Tackling Climate Change Benefits Brook Trout
Beneath the surface of rivers and streams, Prince Edward Island’s freshwater fish are not immune to the changing climate.
The Island’s waterways are fed from naturally cool springs that flow at a constant temperature of seven to eight degrees Celsius year-round. This helps keep water temperatures in the cooler range preferred by native brook trout and Atlantic salmon, as well as rainbow trout that were introduced in the early 1900s.
However, warmer weather and more intense storms, combined with land use issues, have the potential to affect these species. Flatter, slower-moving streams, are particularly susceptible to excess warming especially in hot, dry summers.
Warmer water holds less oxygen than colder water.

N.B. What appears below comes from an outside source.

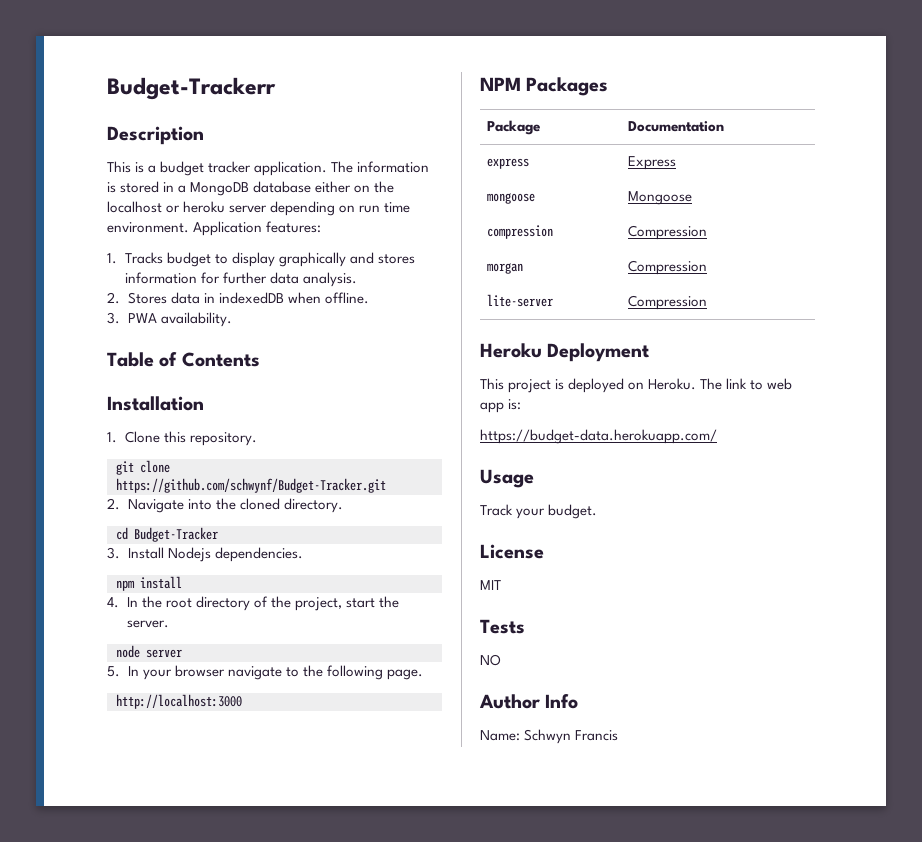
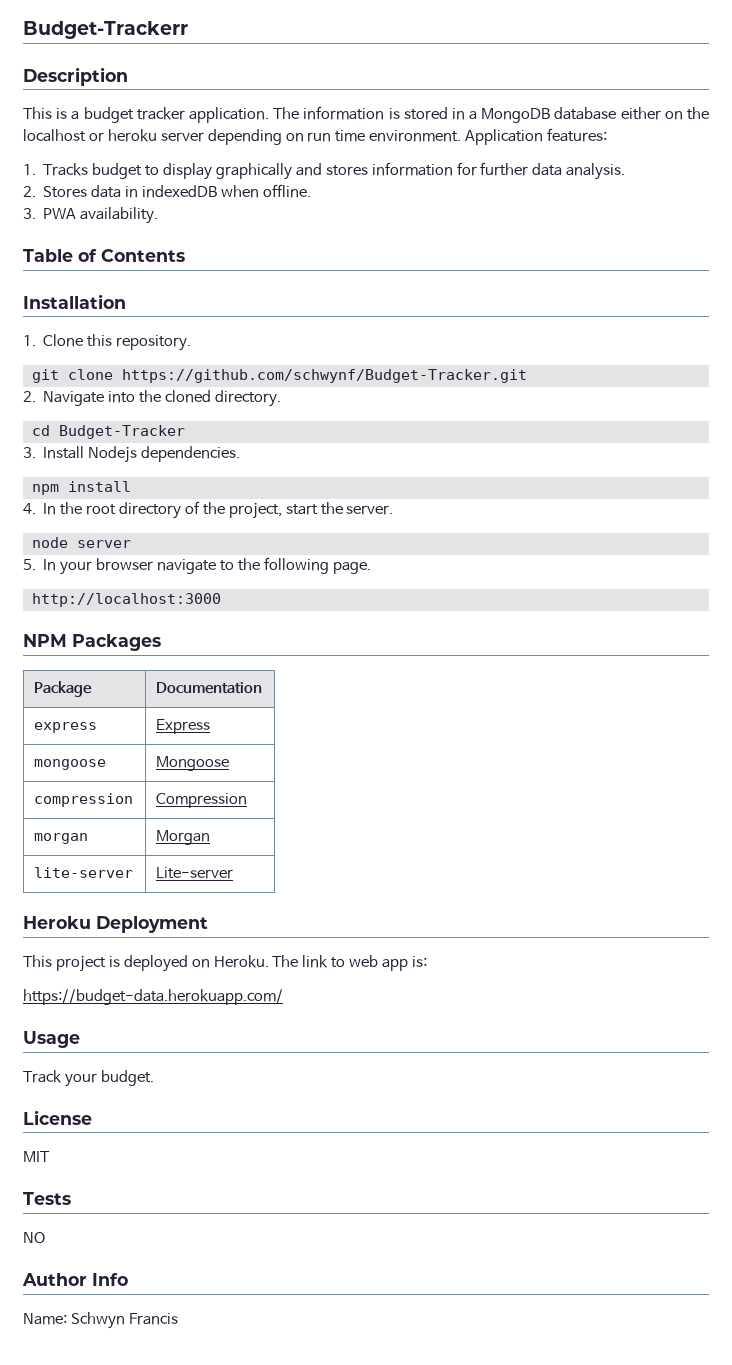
[628,260,708,275] Compression -> [156,830,211,845] Morgan
[628,295,708,310] Compression -> [156,867,234,879] Lite-server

Once water temperature gets above 20 degrees Celsius, trout and salmon start to get stressed. In warm water, the fish may stop feeding and try to find colder temperatures in the headwaters closer to springs. Not all will make it. Warmer water temperatures are also more hospitable to invasive fish species which can impact our native fish.
Heavy rain from more frequent and intense storms is also a concern.
This causes thousands of tonnes of sediment, and potentially chemicals, to flow from the land into the waterways. The sediment covers the gravel and rocks that trout and salmon need to spawn. It covers and suffocates fish eggs, and fills in deep pools the fish need to hide from predators. It also affects the insects these fish eat.
But there are things Islanders can do.
- Watershed groups and others remove beaver dams and man-made blockages to ensure water keeps flowing, keeping it cooler.
- Highways are being designed with bigger culverts to prevent washouts.
- Erosion control structures and better farming practices will keep sediment on the land and out of the waterways.
- Anglers can avoid fishing where water temperatures are high, giving stressed fish a break.
- And we can all take care to prevent new, potentially invasive, species from reaching PEI.
Minister of Environment, Water and Climate Change Brad Trivers said Islanders are aware of and concerned about the impacts of climate change on wildlife and watersheds.
“Climate change is having an impact on the things Islanders value – clean water and a healthy environment. Working to prevent further increases in water temperatures is key to making sure there will always be fish in PEI’s streams."
In Canada, the first week of June is Environment Week, with opportunities for everyone to find ways to preserve and protect our environment.